Reduce Risk for Infection: Confirm that preoperative skin, scrotal, and bowel cleansing procedures (if needed) have been completed. Apply a sterile dressing to prevent contamination. Administer antibiotics as ordered and practice proper hand hygiene and aseptic techniques during care.
Monitor Fluid Volume: Measure and record fluid intake and output, including drainage from tubes. Monitor vital signs, noting changes in blood pressure, heart rate, and respirations. Gradually resume oral intake as appropriate, ensuring adequate hydration.
Relief from Pain: Regularly assess the child’s pain (location, characteristics, intensity on a 0-10 scale). Address anxiety or fear related to the procedure. Identify and address other causes of discomfort. Provide comfort measures like back rubs and heat or cold applications, and use age-appropriate distraction techniques. Administer pain medication as prescribed and evaluate its effectiveness. Encourage the child to communicate their pain and comfort needs.
Promote Mobility: Encourage early mobilization and ambulation as tolerated after surgery to prevent complications like deep vein thrombosis and to promote circulation and respiratory function.
Monitor for Complications: Assess for signs of postoperative complications such as infection, bleeding, or adverse reactions to anesthesia or medications. Monitor the surgical incision site for inflammation, drainage, or other abnormalities.

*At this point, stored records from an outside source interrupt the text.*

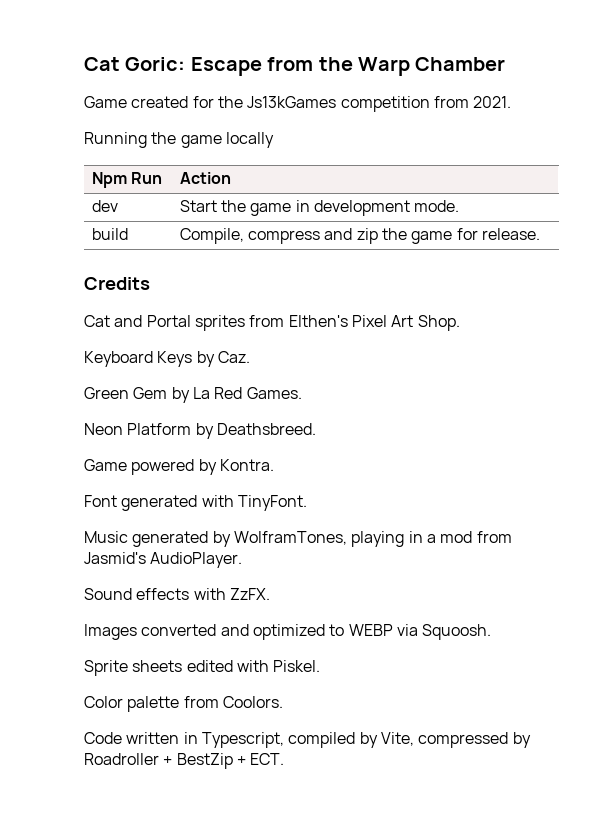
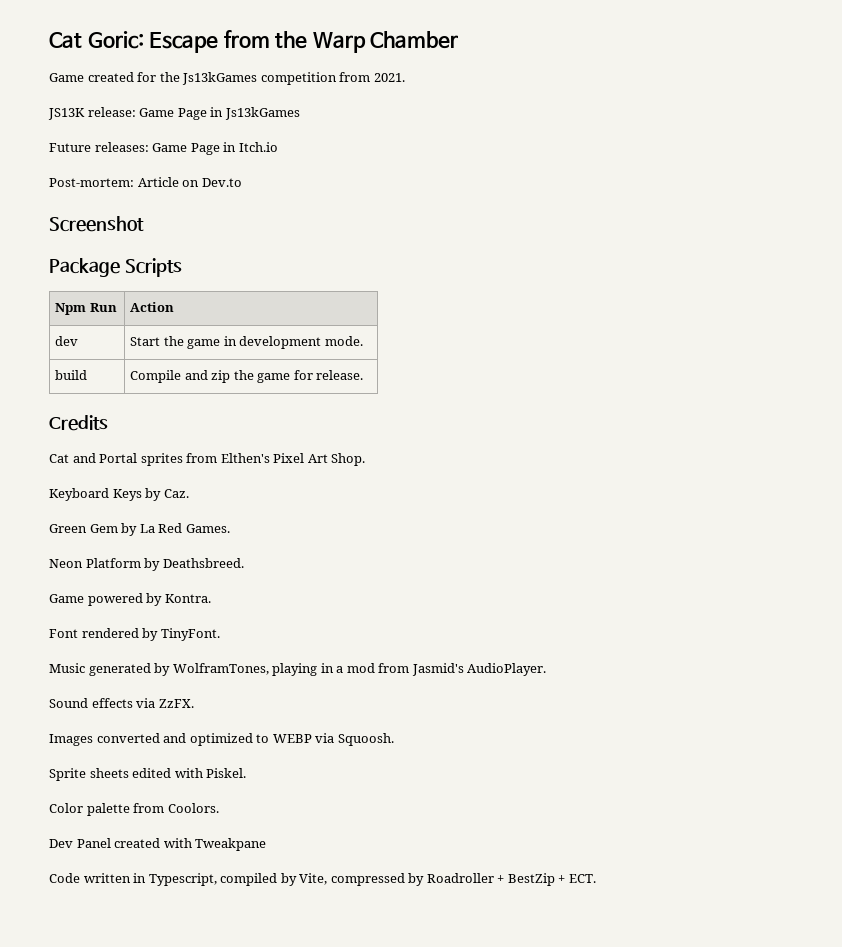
- Running the game locally
+ JS13K release: Game Page in Js13kGames
+ Future releases: Game Page in Itch.io
+ Post-mortem: Article on Dev.to
+ Screenshot
+ Package Scripts
- build | Compile, compress and zip the game for release.
+ build | Compile and zip the game for release.
- Font generated with TinyFont.
+ Font rendered by TinyFont.
- Sound effects with ZzFX.
+ Sound effects via ZzFX.
+ Dev Panel created with Tweakpane

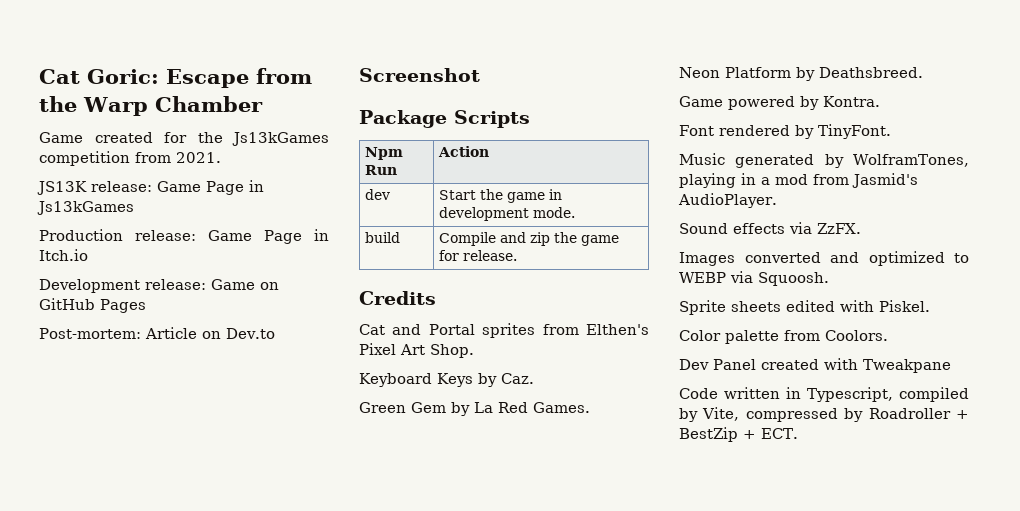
- Future releases: Game Page in Itch.io
+ Production release: Game Page in Itch.io
+ Development release: Game on GitHub Pages

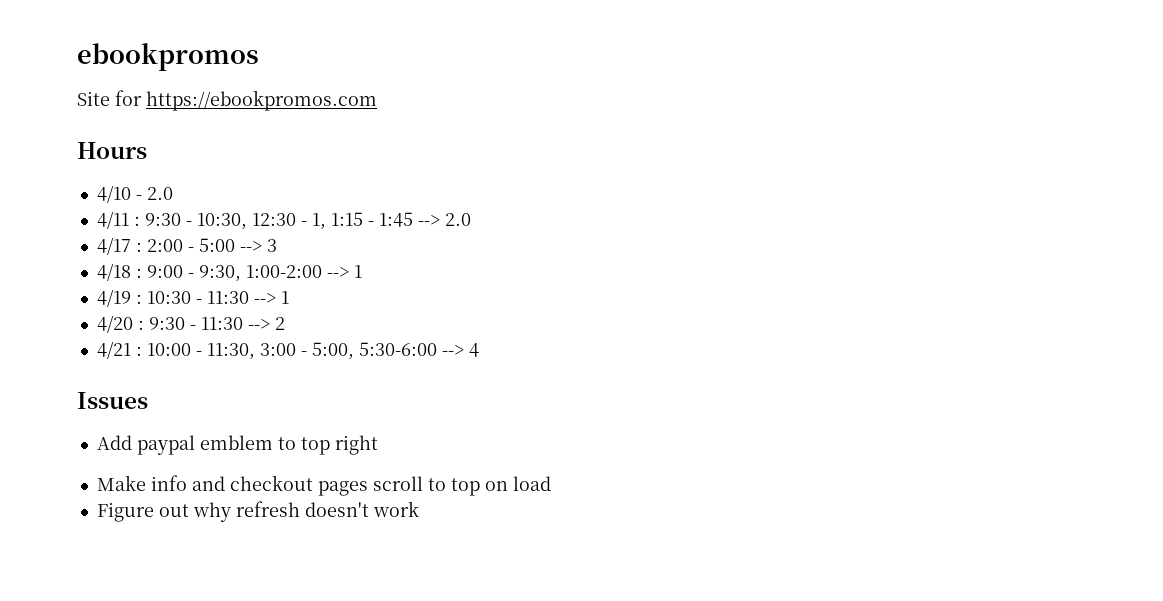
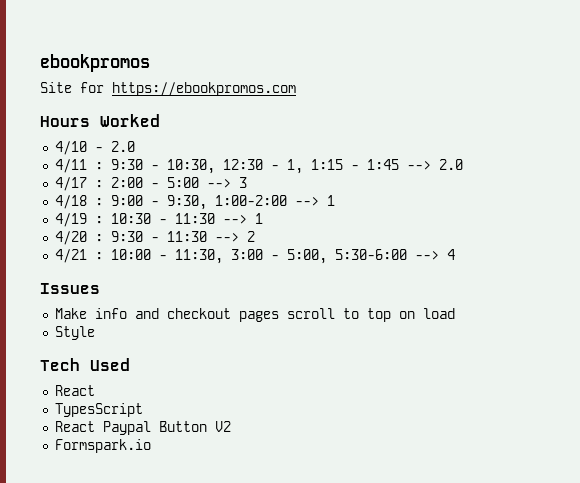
- Hours
+ Hours Worked
- Add paypal emblem to top right
- Figure out why refresh doesn't work
+ Style
+ Tech Used
+ React
+ TypesScript
+ React Paypal Button V2
+ Formspark.io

Encourage Adequate Nutrition: Provide a balanced and nutritious diet to support healing. Offer small, frequent meals if appetite is reduced and encourage fluid intake to prevent dehydration.
Collaborate with the Interdisciplinary Team: Work closely with surgeons, child life specialists, and other healthcare professionals to provide comprehensive care. Communicate any concerns or changes in the child’s condition promptly.
Provide Age-Appropriate Activities: Offer activities and play opportunities suitable for the child’s age to promote emotional well-being and aid in recovery. Provide appropriate entertainment and distraction to alleviate anxiety and boredom during hospitalization.